The Power is a frame narrative. A historian five-thousand years in the future has written a historical novel about the ten years leading up to an unspecified global catastrophe that hurled humanity back to the “Stone Age” and from which emerged the new world of empowered women. He is negotiating to find a publisher for the novel. Tapping into the international craze generated by the Hulu series based on Atwood’s work, Alderman’s novel became an international best seller and was optioned as a series on Amazon Prime. The novel won the U.K.’s prestigious Bailey’s Women’s Prize for Fiction, awarded annually to the most outstanding English-language novel about women by a woman. 

The study guide cites the 2016 Little Brown paperback edition.

Plot Summary

Historian and amateur novelist Neil Adam Armon has completed a fictional account of the world in the last ten years of the old age some five-thousand years earlier before the emergence of women as the dominant gender. The work, grounded in Armon’s research into obscure archives, focuses on four characters: Allie Montgomery-Taylor, a 14-year old American girl and a product of the abuse within the foster care system; Roxy Munke, the teenaged daughter of a British underworld drug kingpin; Margot Cleary, an ambitious Midwestern politician; and Nigerian Olatunde Edo, an investigative journalist savvy in social media. The novel’s perspective moves between these four characters chapter to chapter as each adjusts to the new reality of women able to incapacitate any threat through electrical shocks, even as scientists struggle to explain the development of the dangerous new muscle called a skein.

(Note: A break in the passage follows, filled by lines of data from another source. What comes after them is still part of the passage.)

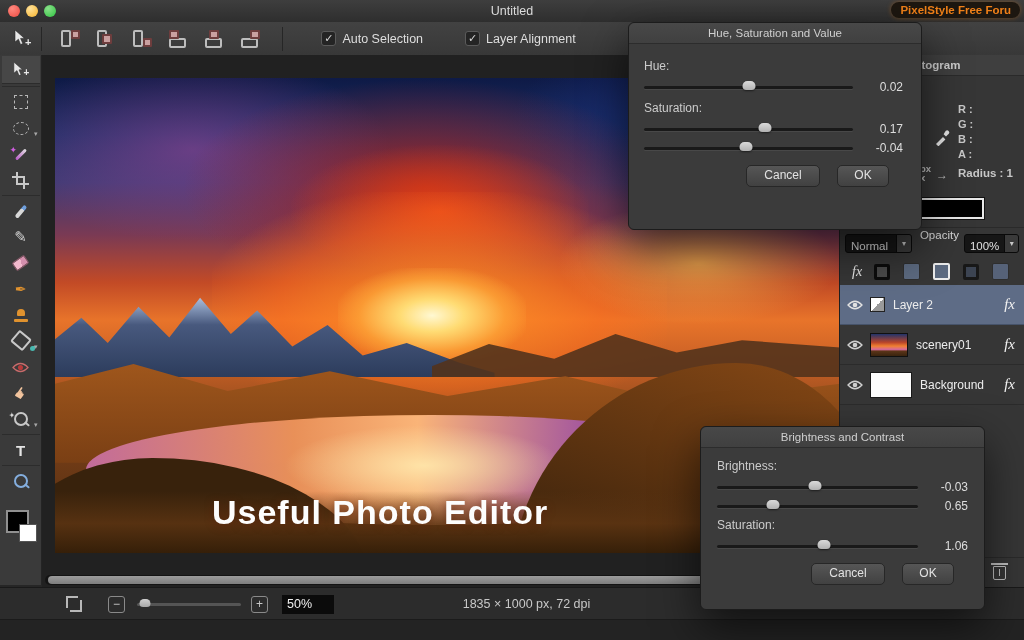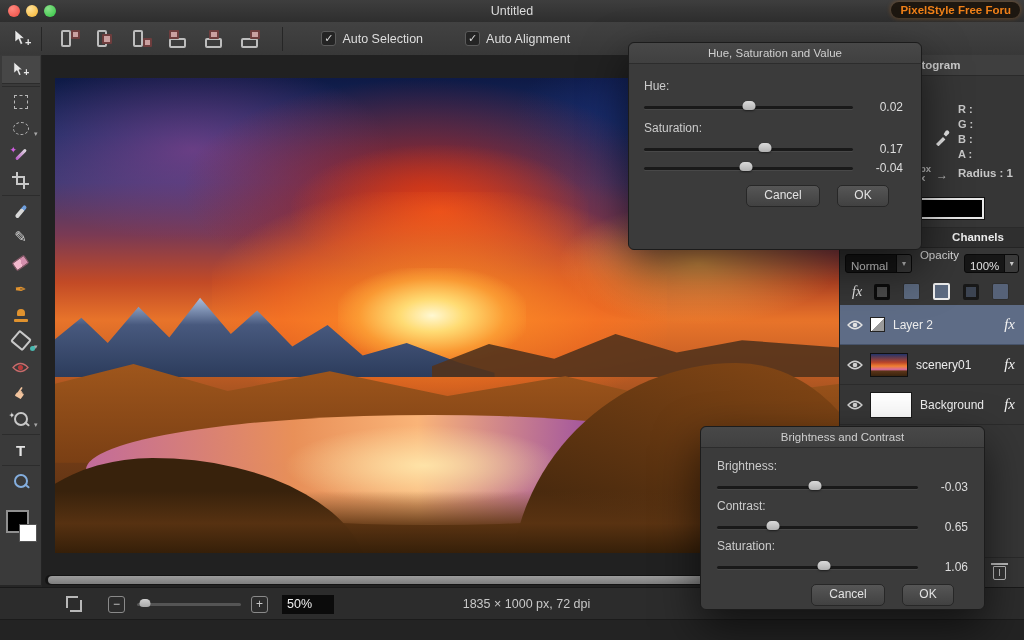"Auto Alignment" span { text: Auto -> Layer }
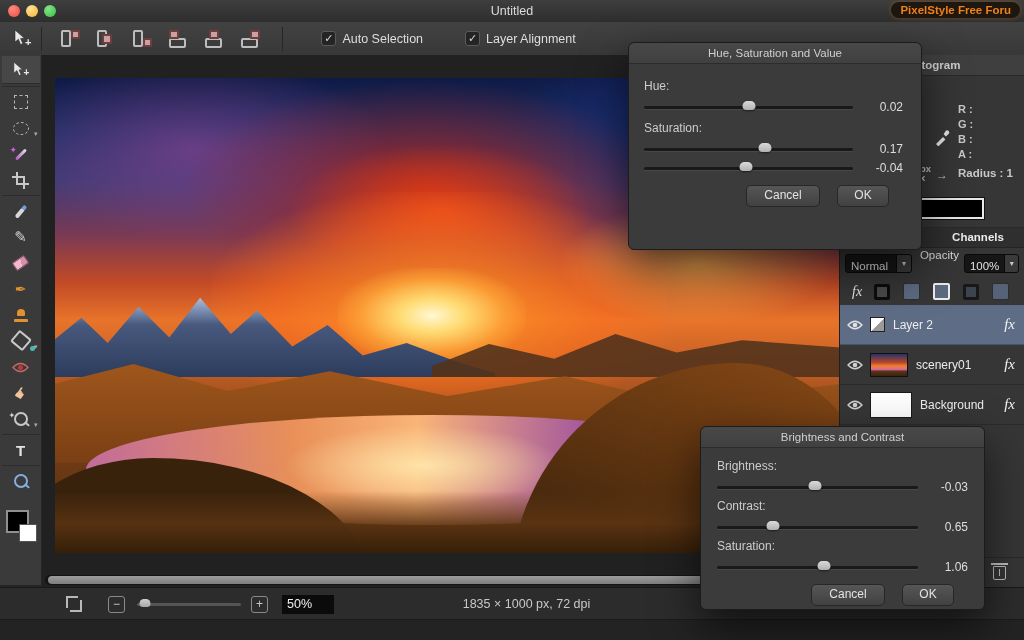"Hue, Saturation and Value" .dlg-hsv { margin-top: 20px -> none }
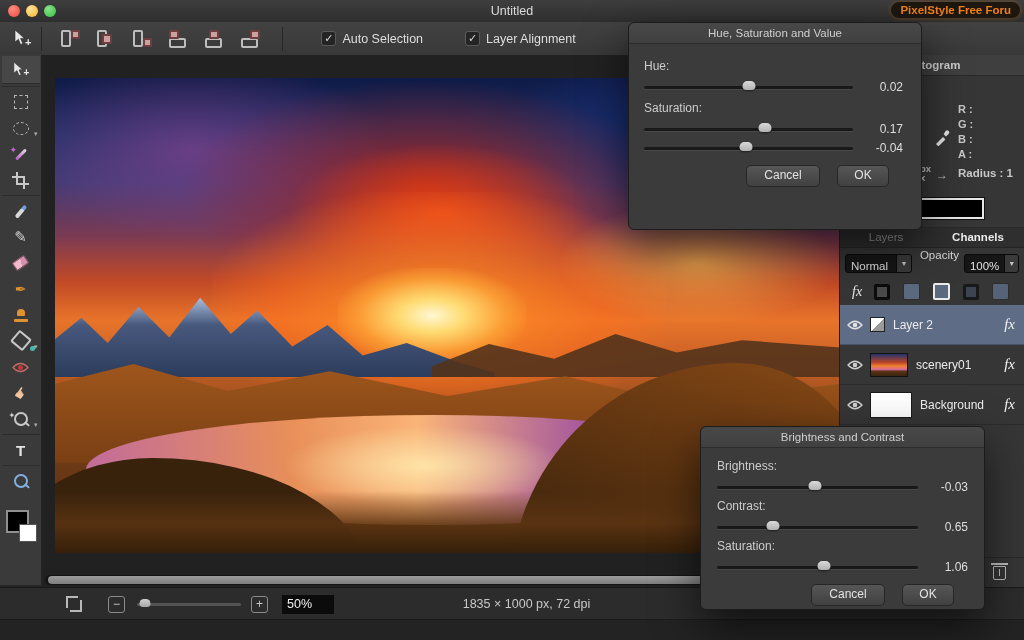"Layers" div.layers-tabs { html: <div> <div>Layers</div> <div>Channels</div> </div> -> none }
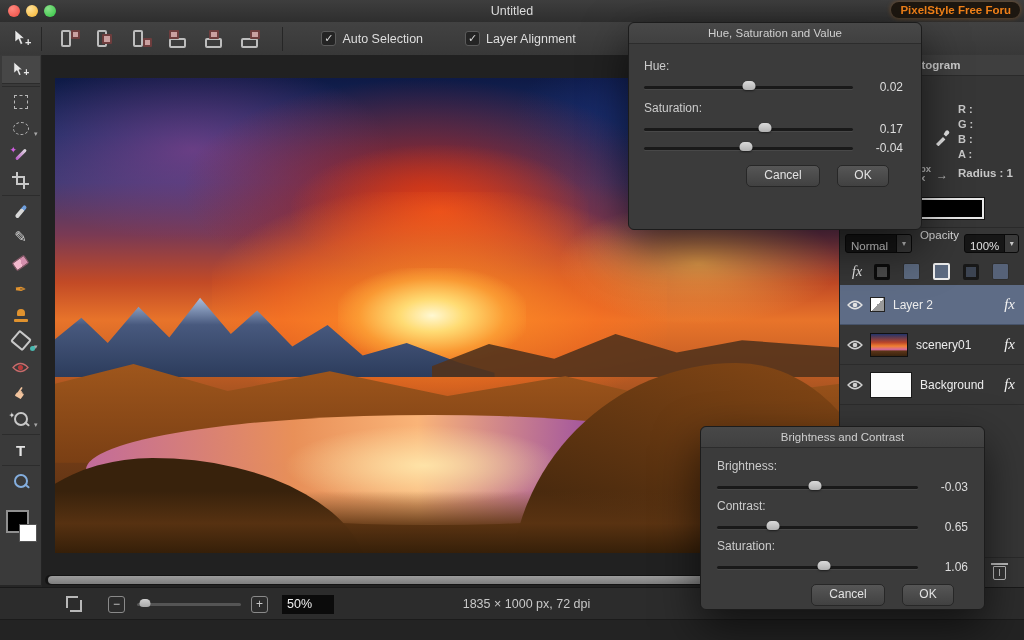"Useful Photo Editor" div.ph-caption { html: none -> <div>Useful Photo Editor</div> }
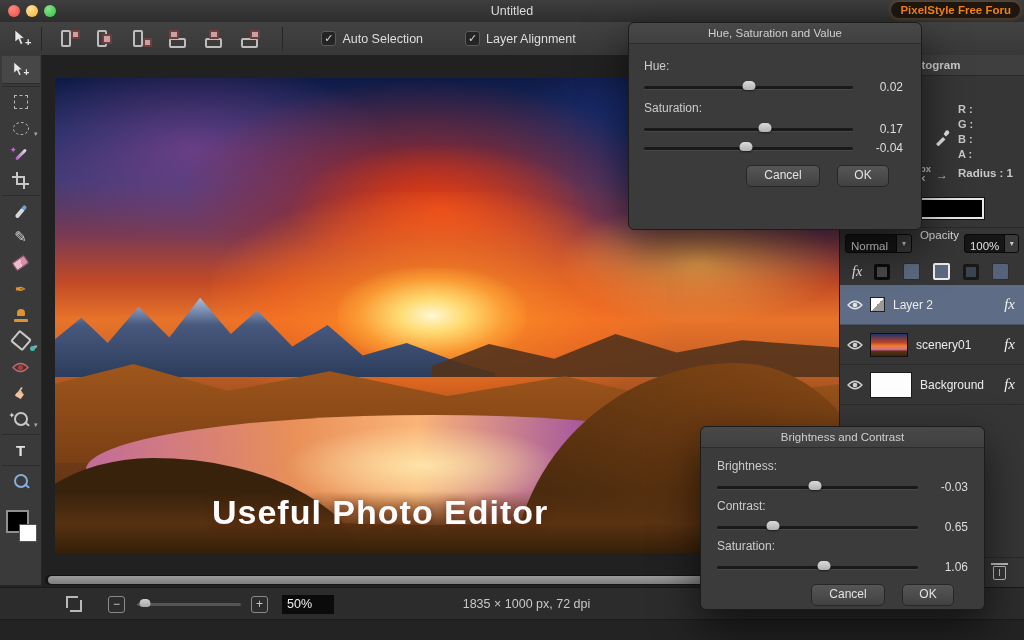"Contrast:" div.slabel { html: <div>Contrast:</div> -> none }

Growing up in the South amid the abuses of foster care, Allie finally rebels. Using her newfound power, she kills her foster father while he is raping her. She listens to a voice in her head that directs her to escape to freedom. She ends up in the care of nuns in a remote convent in South Carolina. As the nuns discover her powers, Allie herself emerges as a charismatic and mysterious leader of a new revisionist theology that positions women in the center of Christianity. She calls herself Eve—later Mother Eve—and across several months improves her own power to direct the electrical surges while training the convent nuns to do the same. Using the reach of the Internet, Mother Eve comes to minister to a growing international community of women drawn to her startling re-envisioning of the Christian Gospels that recast God as a mother and the quietly powerful Mary as the central figure in the salvation narrative.

After watching rivals of her powerful syndicate father kill her mother in her own home, Roxy Monke uses her powers to kill the thugs responsible for the murder. Her father helps her flee to America for her own safety. Drawn by the Mother Eve’s Internet videos, Roxy heads to the convent in South Carolina. She is taken by Eve’s message of female empowerment. When Roxy returns to London, she backs a shadowy enterprise that seeks to manufacture and sell a street drug, Glitter, that is able to enhance the skein’s electrical jolt. The drug is an international sensation. 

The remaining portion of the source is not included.